Our machine-learning group also has grown this year, with the addition of Sham Kakade from Wharton Business School. Ongoing efforts in machine learning include our Similarity Explorer, which uses crowdsourcing to determine similarities among many kinds of images, including faces. We also have ongoing work in vision research, with notable successes in deblurring of video images.

Finally, our theorists have been quite active. We have exciting new work in cryptography with leakage, property testing, algorithmic game theory, and many other areas.

Microsoft Research New England also shipped its first product this year. In collaboration with Eric Horvitz’s group at Microsoft Research Redmond, we shipped what is known as Microsoft Amalga Readmissions Management, which was based on research initiated at our lab to use machine learning to detect patterns in hospital readmissions data.
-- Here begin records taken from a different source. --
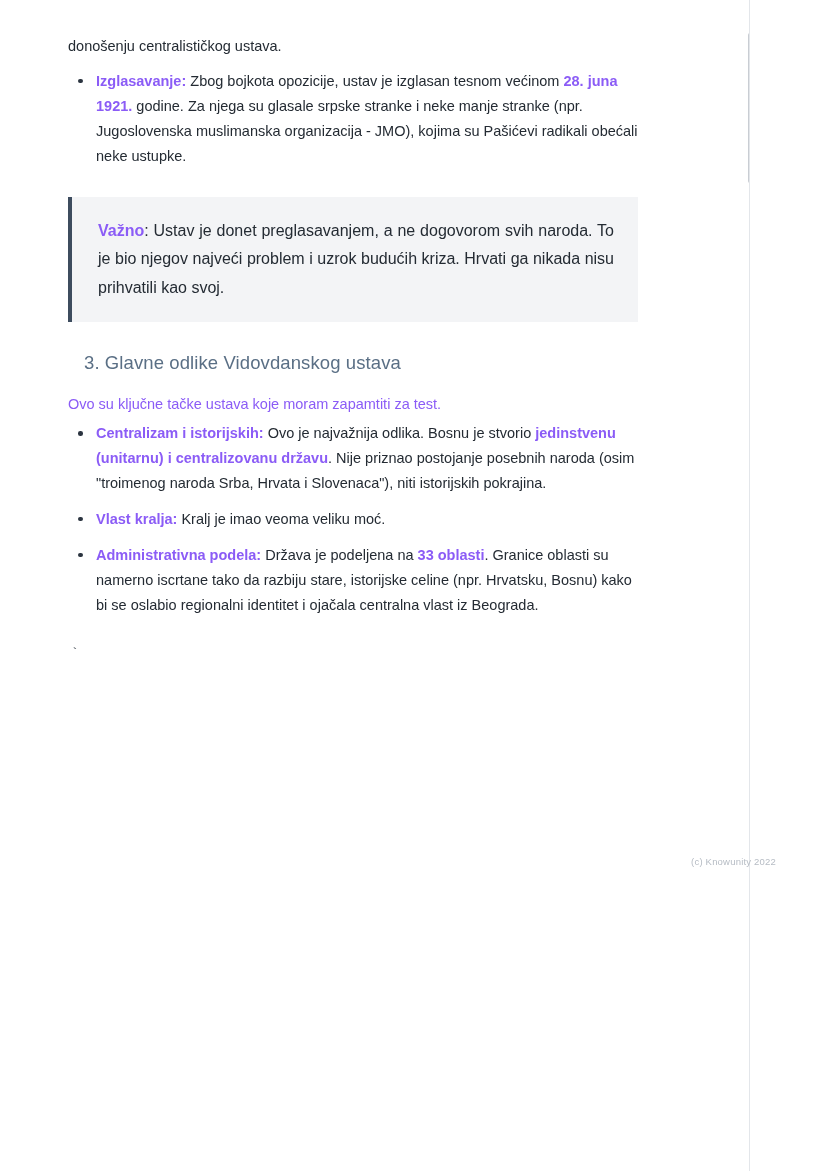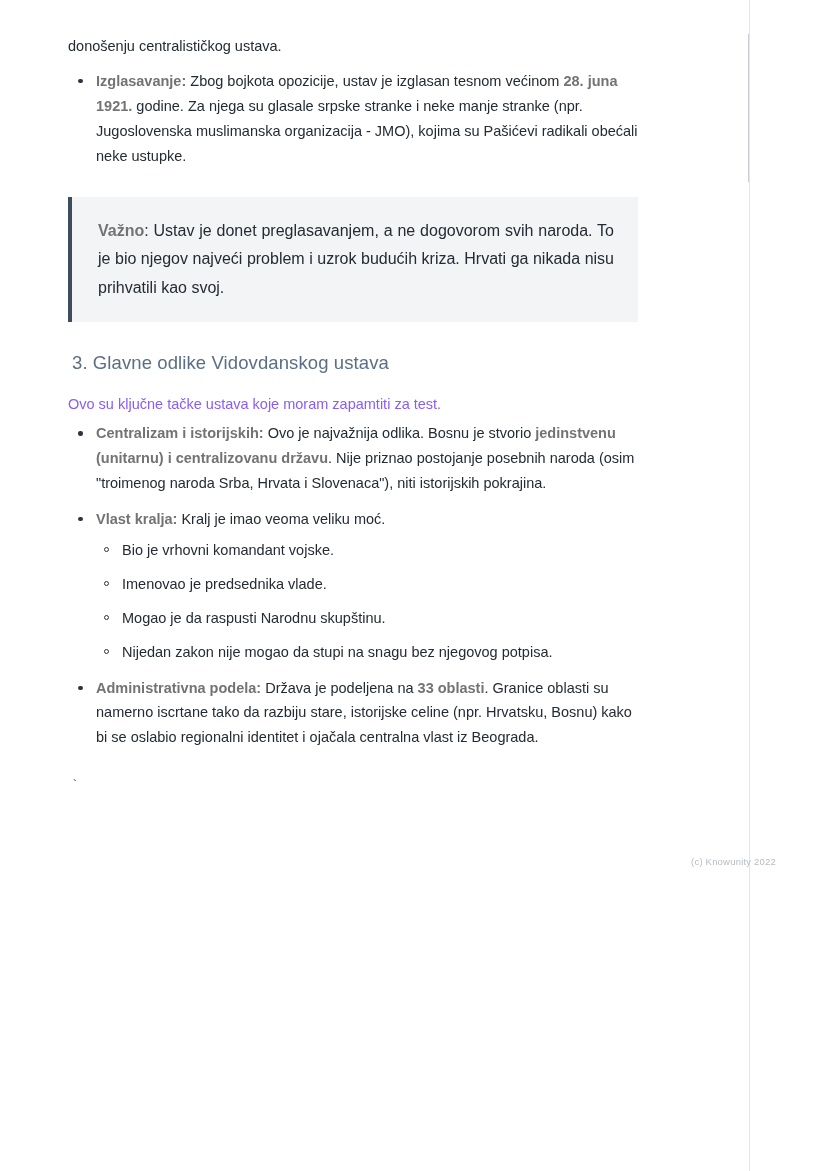--- a/index.html
+++ b/index.html
@@ -118,7 +118,7 @@
 
   b, .b {
     font-weight: 700;
-    color: #737373;
+    color: #8b5cf6;
   }
 
   .callout {

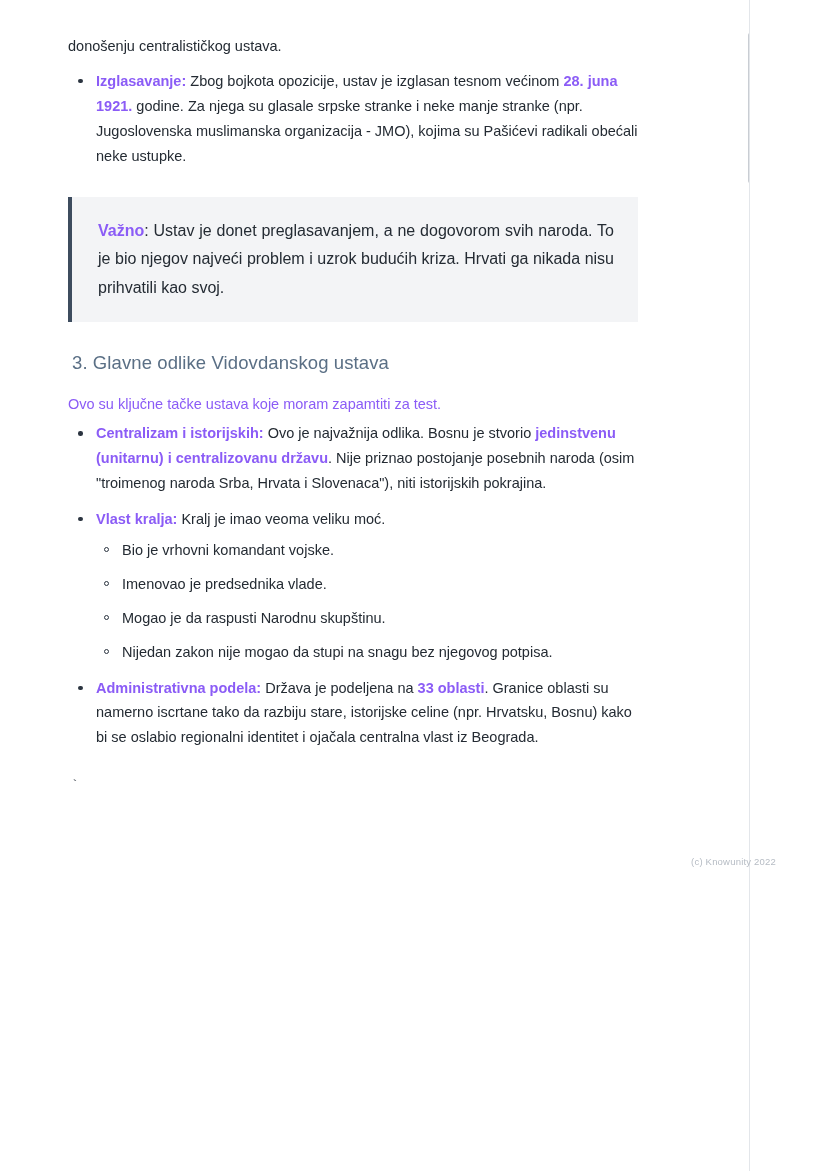--- a/index.html
+++ b/index.html
@@ -140,7 +140,7 @@
     font-size: 18.5px;
     font-weight: 400;
     color: #5a6f85;
-    margin: 0 0 18px 4px;
+    margin: 0 0 18px 16px;
     letter-spacing: 0.1px;
   }
 

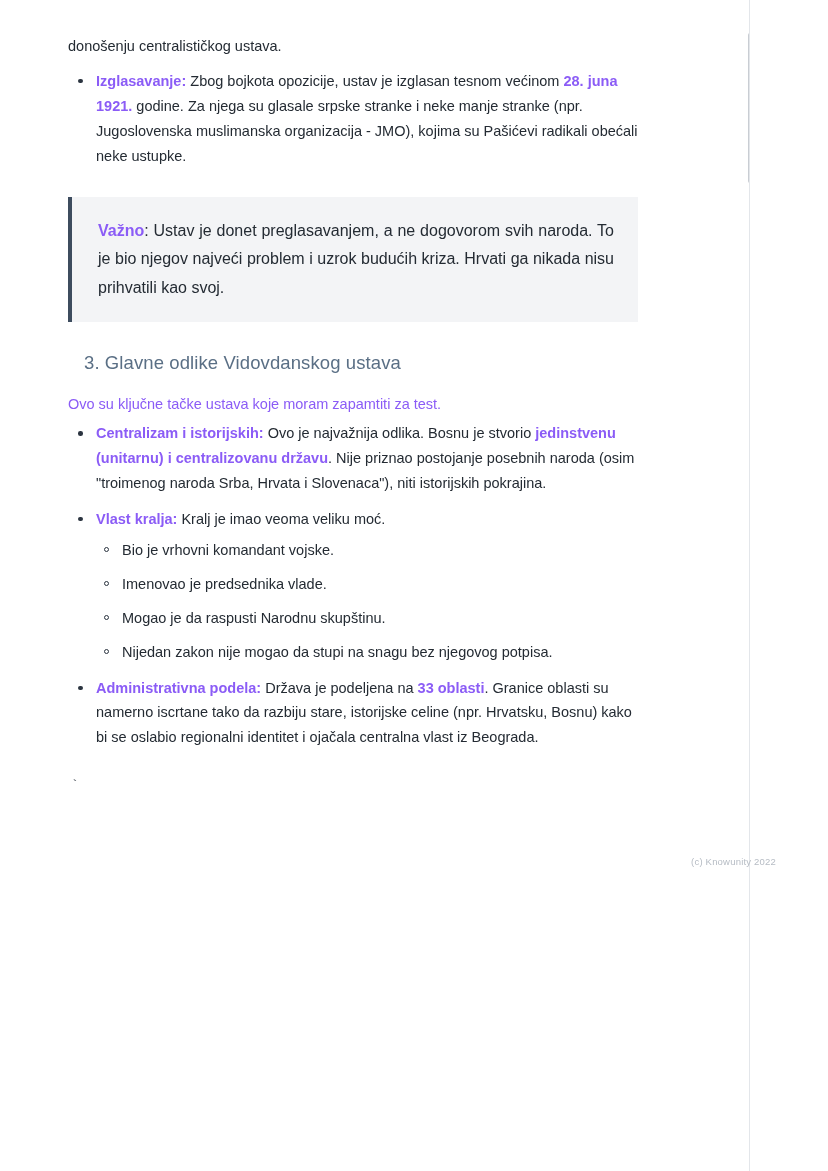--- a/index.html
+++ b/index.html
@@ -198,12 +198,6 @@
 
       <li>
         <span class="b">Vlast kralja:</span><span> Kralj je imao veoma veliku moć.</span>
-        <ul class="sub-bullets">
-          <li>Bio je vrhovni komandant vojske.</li>
-          <li>Imenovao je predsednika vlade.</li>
-          <li>Mogao je da raspusti Narodnu skupštinu.</li>
-          <li>Nijedan zakon nije mogao da stupi na snagu bez njegovog potpisa.</li>
-        </ul>
       </li>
We’ve had a remarkable group of more than 350 visitors this year, in areas including theoretical computer science, machine learning, economics, social media, biology, and physics.

We also celebrate recognition for individual members of the lab. boyd received the World Economic Forum’s Young Global Leader award, and yours truly has been recognized by several women’s organizations, receiving the Women Entrepreneurs in Science and Technology annual Leadership Award and the Girl Scouts’ Leading Woman Award. The lab continues to be proud of its outreach efforts encouraging young women to enter science and technology.

Our vision to build a lab that integrates the more theoretical and mathematical sciences with the social sciences is well on its way to becoming a reality. We look toward the coming year with hope and excitement.